By positioning male companionship and all the (alleged) trappings of financial security and social stability as the ultimate goals, the Black femininity movement fails to centre their socio-economic critique on men.
The solution is never teaching men how to be better partners or that domestic labour is invaluable. Instead, Women are advised to marry men rich enough to outsource tasks to female domestic workers.
During my investigation, I did not find one prominent account actively warning Women about the realities of financial abuse.
On the contrary, I entered a Clubhouse room hosted by Coach Nicole Michelle in which a male femininity coach remarked: “You attract men that are aggressive because you’re aggressive”.
The conversation was titled ‘What is Your Marriageability Rating For the Man You Want’.
Other comments made included: “There may be masculine traits you have developed from living in a low-income neighbourhood and being raised by a masculine single mother. These are things you must begin to actively unlearn”.
Furthermore, the idea of financial self-sufficiency in Women was considered “a step back to the plantation”.
I found this commentary both myopic and dehumanising, as it suggests only one lifestyle – one of decadence and luxury – as one worth living; shames Women whose circumstances don’t adhere to this ideal; and devalues female agency to prioritise other values outside of keeping up appearances.
The ideas promoted by the Black feminine community recreate a very narrow conception of womanhood.
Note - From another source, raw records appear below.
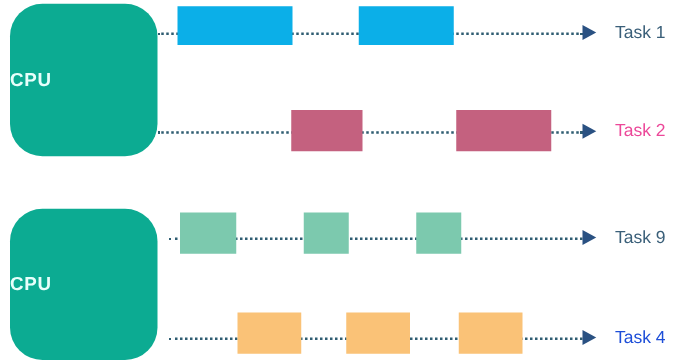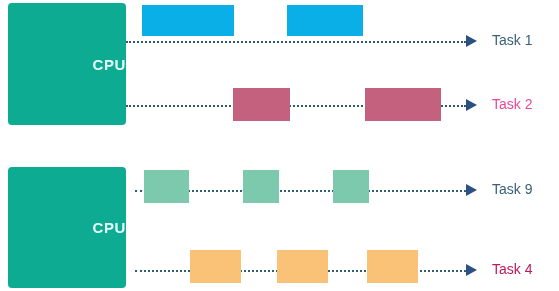--- a/index.html
+++ b/index.html
@@ -95,7 +95,7 @@
   </div>
 
   <div id="lanes-host">
-      <div class="lane" style="top: 19px; text-align: right;">
+      <div class="lane" style="top: 4px; text-align: right;">
         <div class="lane-line" style="left: 126px; width: 340px; border-top-color: rgb(47, 93, 114);"></div>
         <div class="arrow-head" style="left: 466px; border-left-color: rgb(42, 81, 130);"></div>
         <div class="task-label" style="left: 492px; color: rgb(58, 95, 121);">Task 1</div>

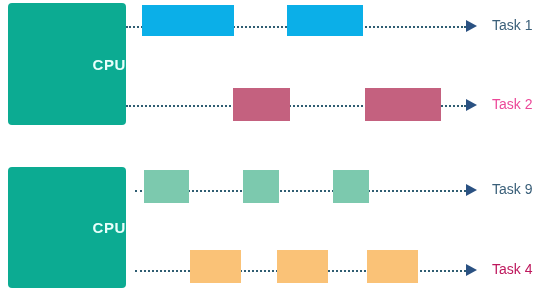--- a/index.html
+++ b/index.html
@@ -22,10 +22,10 @@
   .cpu-block {
     position: absolute;
     background: #0CAB92;
-    border-radius: 4px;
+    border-radius: 26px;
     display: flex;
     align-items: center;
-    justify-content: flex-end;
+    justify-content: flex-start;
   }
   .cpu-label {
     color: #E8FFFB;

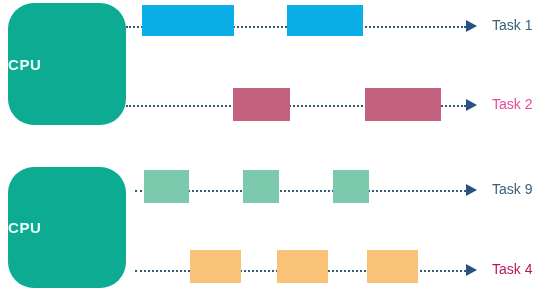--- a/index.html
+++ b/index.html
@@ -113,7 +113,7 @@
       <div class="lane" style="top: 248px;">
         <div class="lane-line" style="left: 135px; width: 331px; border-top-color: rgb(47, 93, 114);"></div>
         <div class="arrow-head" style="left: 466px; border-left-color: rgb(42, 81, 130);"></div>
-        <div class="task-label" style="left: 492px; color: #be185d;">Task 4</div>
+        <div class="task-label" style="left: 492px; color: #1d4ed8;">Task 4</div>
       </div>
     </div>
 

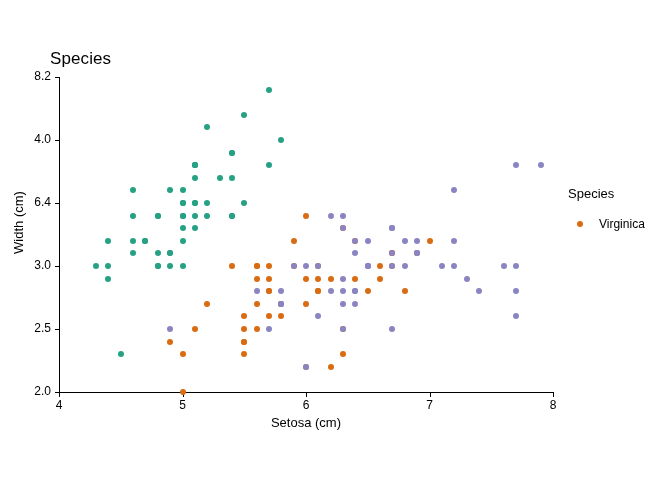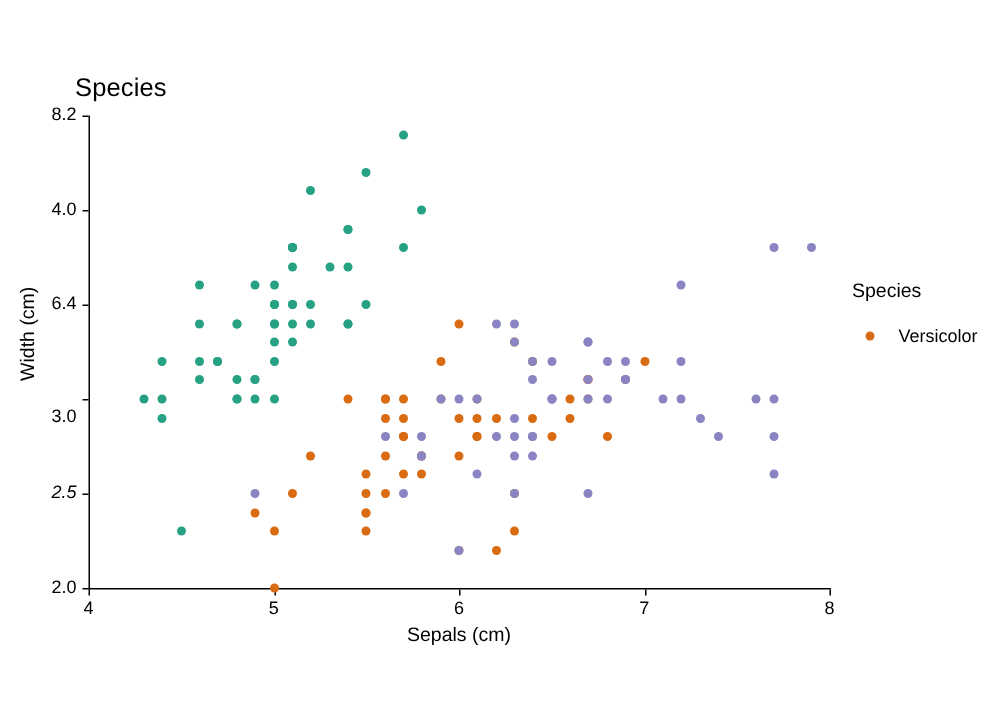--- a/index.html
+++ b/index.html
@@ -188,7 +188,7 @@
     <div id="legend-rows">
         <div class="legend-row">
           <span class="legend-swatch" style="background: rgb(217, 108, 18);"></span>
-          <span class="legend-label">Versicolor</span>
+          <span class="legend-label">Virginica</span>
         </div>
       </div>
   </div>

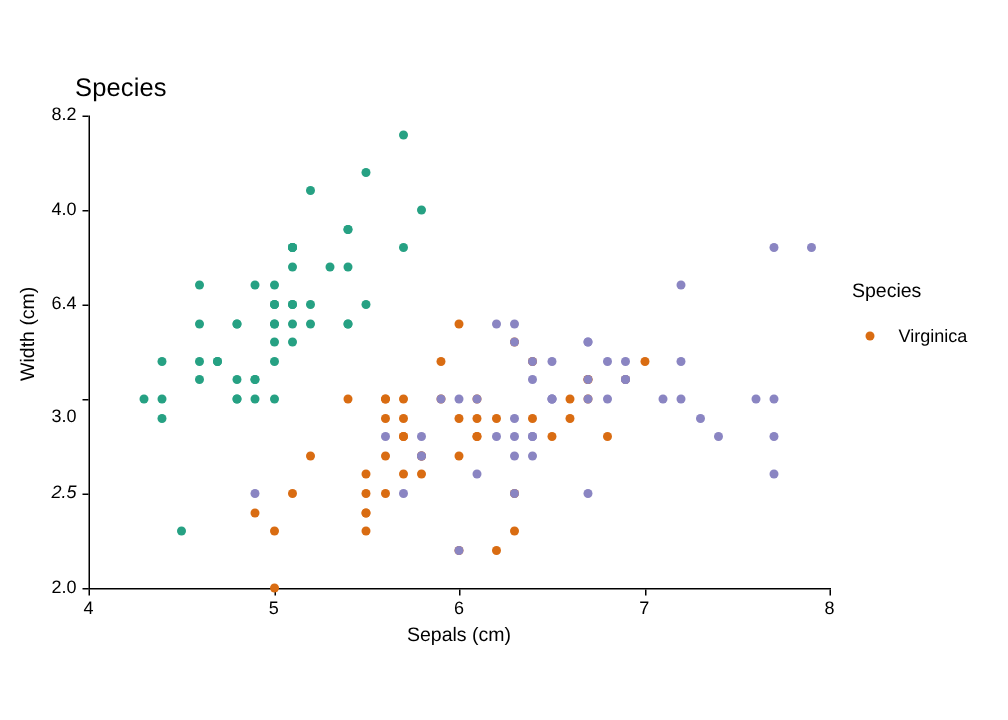--- a/index.html
+++ b/index.html
@@ -157,7 +157,7 @@
       <div class="tick y-tick" style="top: 329px;"></div>
       <div class="y-tick-label" style="top: 321px; font-style: italic;">2.5</div>
       <div class="tick y-tick" style="top: 266px;"></div>
-      <div class="y-tick-label" style="top: 258px; margin-top: 12px;">3.0</div>
+      <div class="y-tick-label" style="top: 258px;">3.0</div>
       <div class="tick y-tick" style="top: 203px;"></div>
       <div class="y-tick-label" style="top: 195px;">6.4</div>
       <div class="tick y-tick" style="top: 140px;"></div>

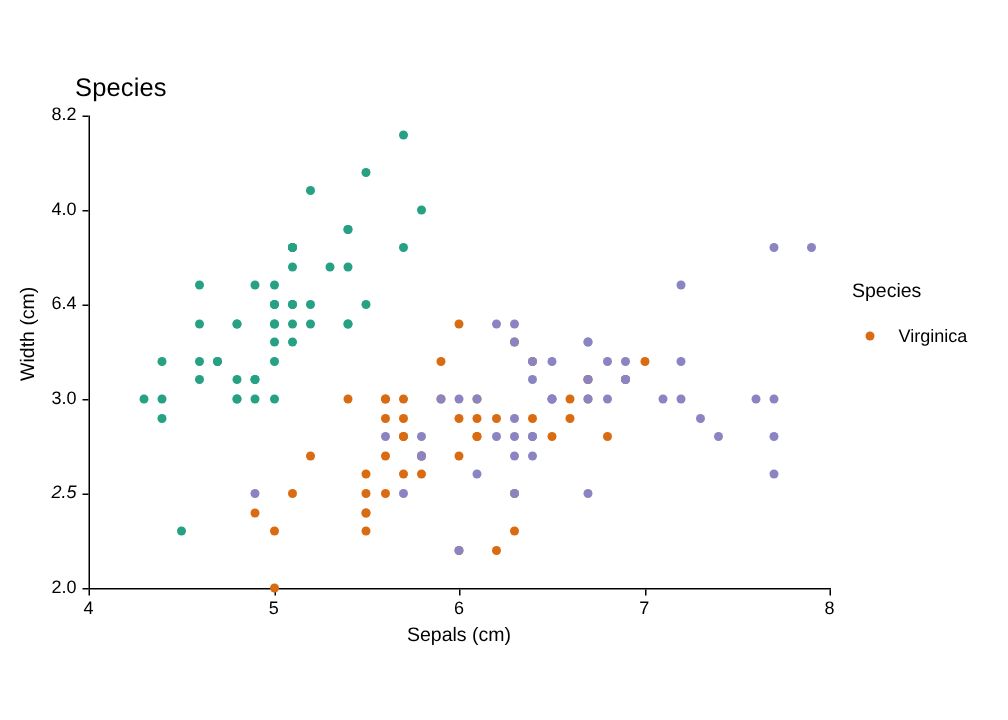--- a/index.html
+++ b/index.html
@@ -155,7 +155,7 @@
       <div class="tick y-tick" style="top: 392px;"></div>
       <div class="y-tick-label" style="top: 384px;">2.0</div>
       <div class="tick y-tick" style="top: 329px;"></div>
-      <div class="y-tick-label" style="top: 321px; font-style: italic;">2.5</div>
+      <div class="y-tick-label" style="top: 321px;">2.5</div>
       <div class="tick y-tick" style="top: 266px;"></div>
       <div class="y-tick-label" style="top: 258px;">3.0</div>
       <div class="tick y-tick" style="top: 203px;"></div>

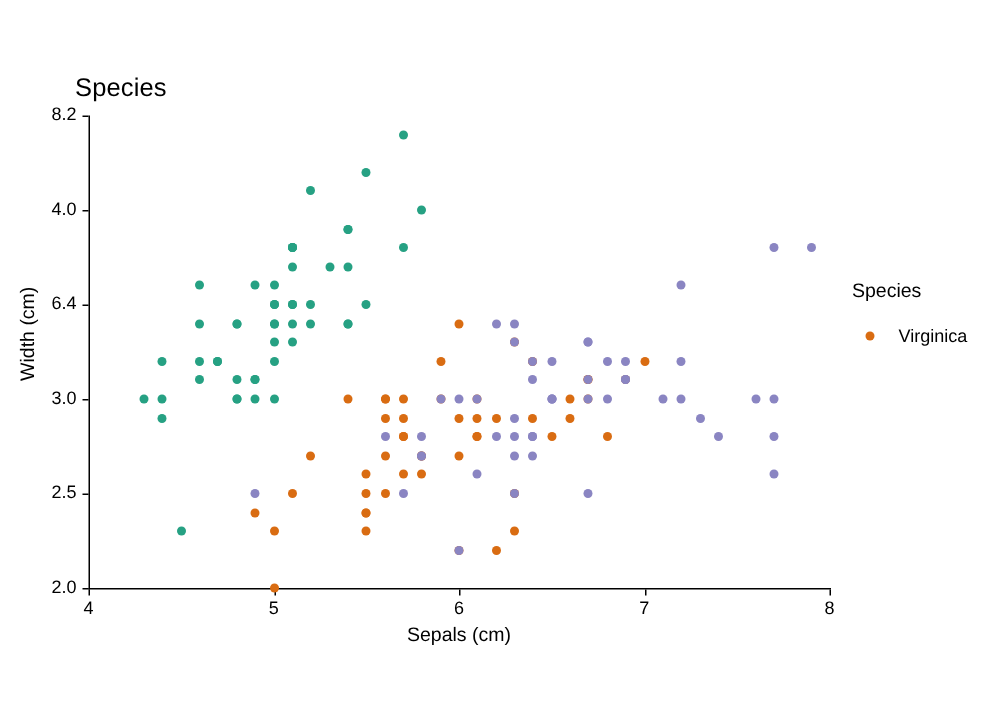--- a/index.html
+++ b/index.html
@@ -180,7 +180,7 @@
 
   <div id="plot-area"></div>
 
-  <div id="x-axis-title">Sepals (cm)</div>
+  <div id="x-axis-title">Setosa (cm)</div>
   <div id="y-axis-title">Width (cm)</div>
 
   <div id="legend">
They teach Women that they should temper their success and change their personalities in hopes of being the beautiful things that rich men want. In turn, the group masquerades the commodification of Women’s minds and bodies behind a self-help-like agenda, with those falling outside of the realm of respectability treated as failed projects. Endless hours spent on beauty are marketed as something you do to make yourself happier; class mobility through dating is just an added benefit.
The true extent to which happiness is achieved through these methodologies is even questionable in itself. If I need to give up my political agency to be classed as happy and not ‘a mule’, then I do not want to be happy. There is certainly a fine line between unnecessarily taking on everyone else’s struggles and investing in your self-worth as a person, but if that line is drawn at not even being able to dress comfortably to avoid being perceived as masculine, then what peace of mind is really being achieved here? It’s nothing short of patriarchy preserving.